The Red Queen's 'off with her prefix'
On the model of the scholars over at the Log, perhaps we should just call these WTF heds, for such is the sentiment they summon:
Aw, c'mon. As long as we're turning trademarks into verbs ("he Kleenexed his nose after the editor Louisville Sluggered his anecdotal lede"), at least let the poor mutant form repose in front of the noun it allegedly now modifies. Or is another cell of the Unseen Hand Club at work here?
SooEEEEEY! The verb you want is "recall." Not "call." Much as "to remember" doesn't mean "to member again," "recall" isn't some redundant form of "call" that the hed writer can dismember at will. A note from the OED suggests the boundaries:
In English formations, whether on native or Latin bases, re- is almost exclusively employed in the sense of ‘again’; the few exceptions to this have been directly suggested by existing Latin compounds, as recall after L. revocare.
Once again: No playing Red Queen with the big type. You can't toss in a word and declare that it means what you want it to. Some of your poor readers might think that decision has already been made.
Labels: heds
3 Comments:
And here I was looking forward to eating in "meat in N.C." next time I wanted a good roast.

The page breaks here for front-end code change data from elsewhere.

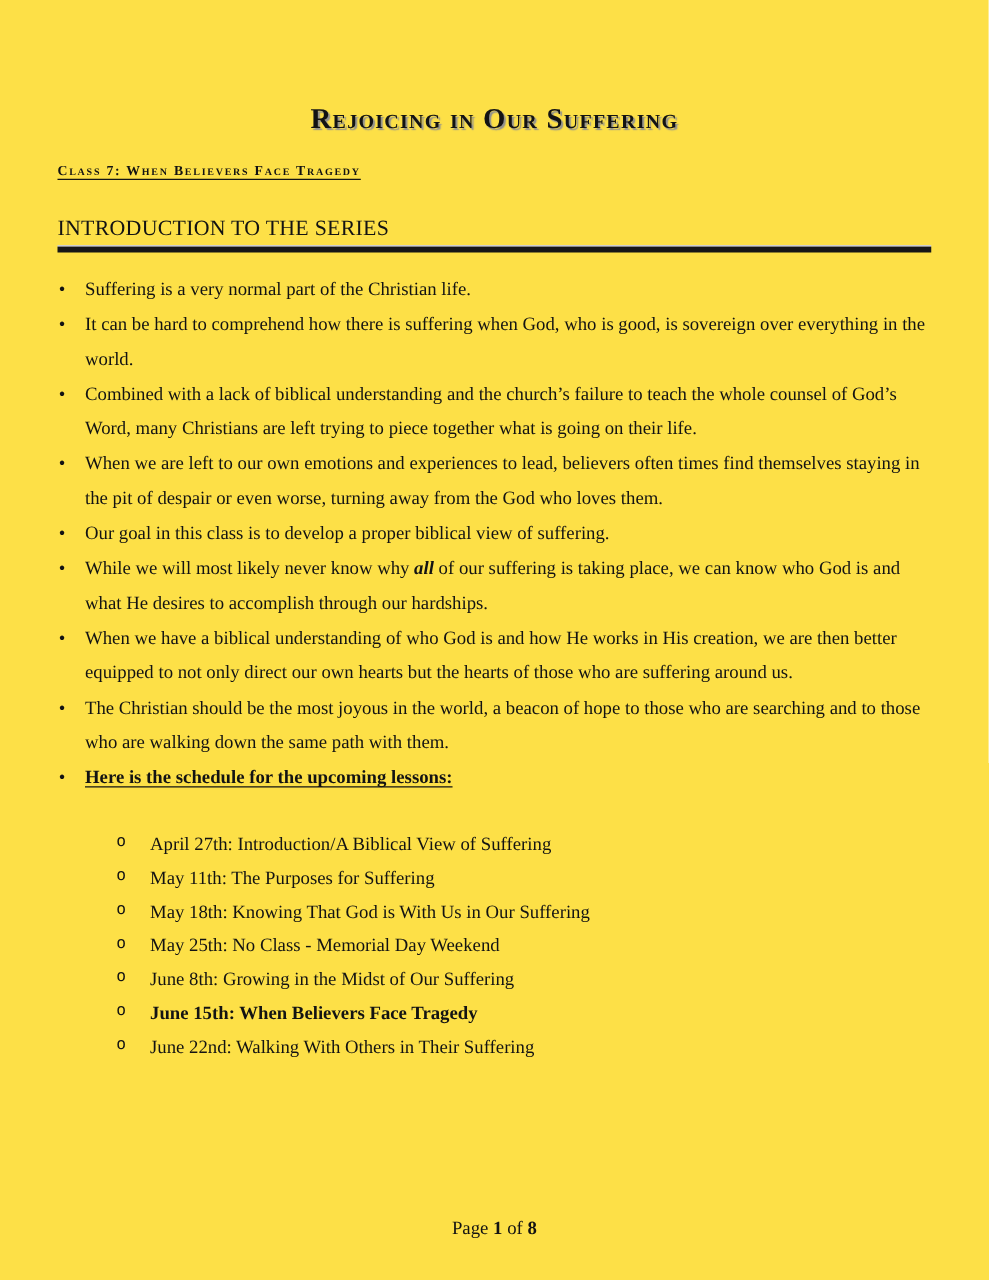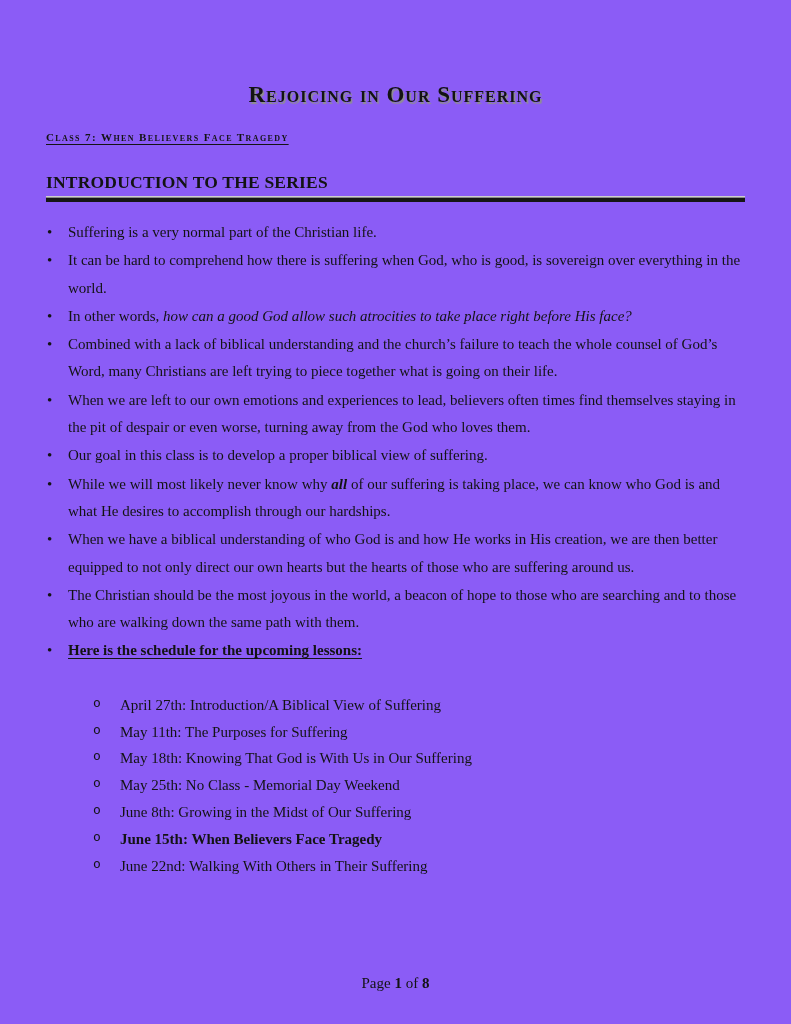"Rejoicing in Our Suffering" .page { background: #8b5cf6 -> #fde047 }
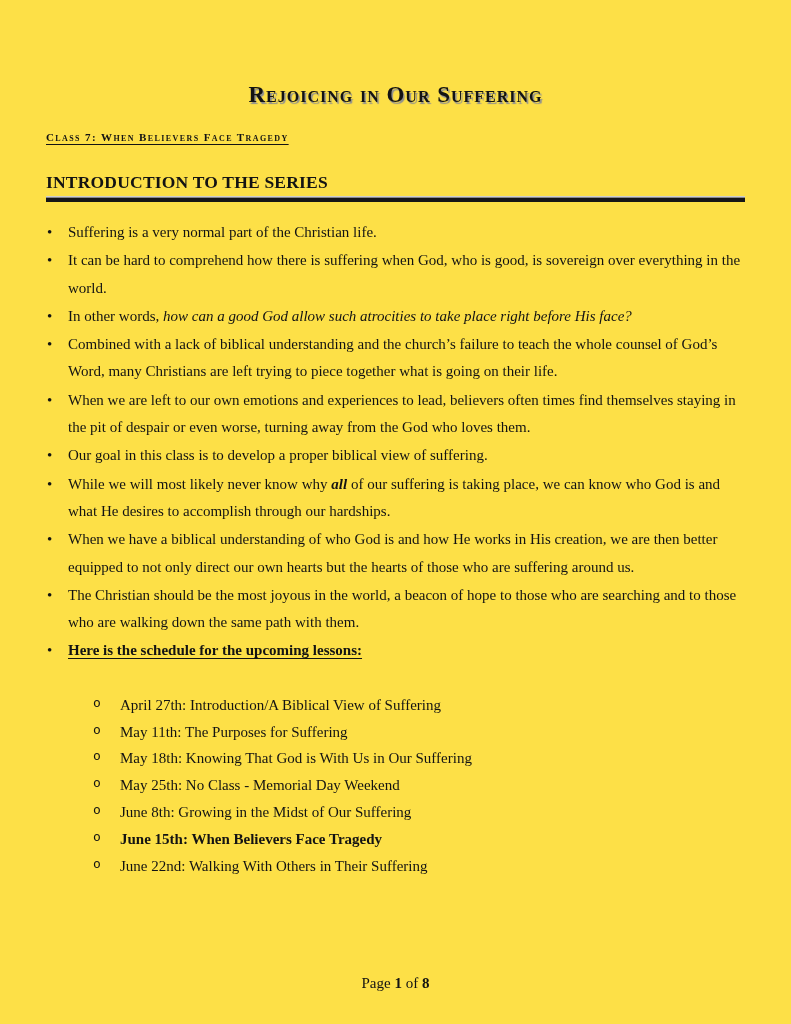"INTRODUCTION TO THE SERIES" .section-heading { font-weight: bold -> normal }
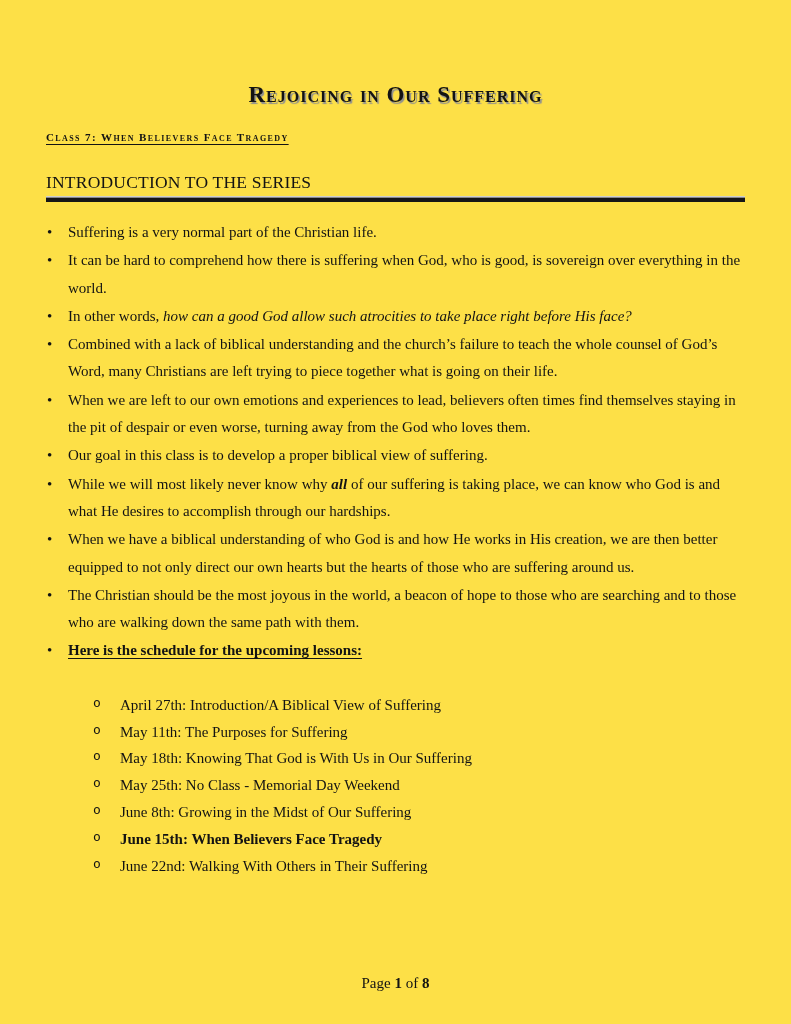"In other words, how can" li { html: <li><span>In other words, </span><span>how can a good God allow such atrocities to take place right before His face?</span></li> -> none }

Love the article. Love the blog (and read it faithfully). But there are some Carrollian details amiss -- on a blog very concerned with details. So: Although the Red Queen does get into a bit of wordplay with Alice in "Through the Looking Glass," the one who decides that the words mean whatever he wants them to mean is Humpty Dumpty: "The question is which is to be master -- that's all." "Off with her head" is said by the Queen of Hearts in Alice's Adventures in Wonderland." Small details, to be sure, but there are those who love them.
Well, thanks -- and at this point, apologies for having meant to add a note and then forgetting for six months (long first year, and all that). I appreciate your attention to detail, and in trying to stretch the "White Rabbit" hed, I may have stretched things inappropriately.
But maybe not too much: Remember what the dormouse said!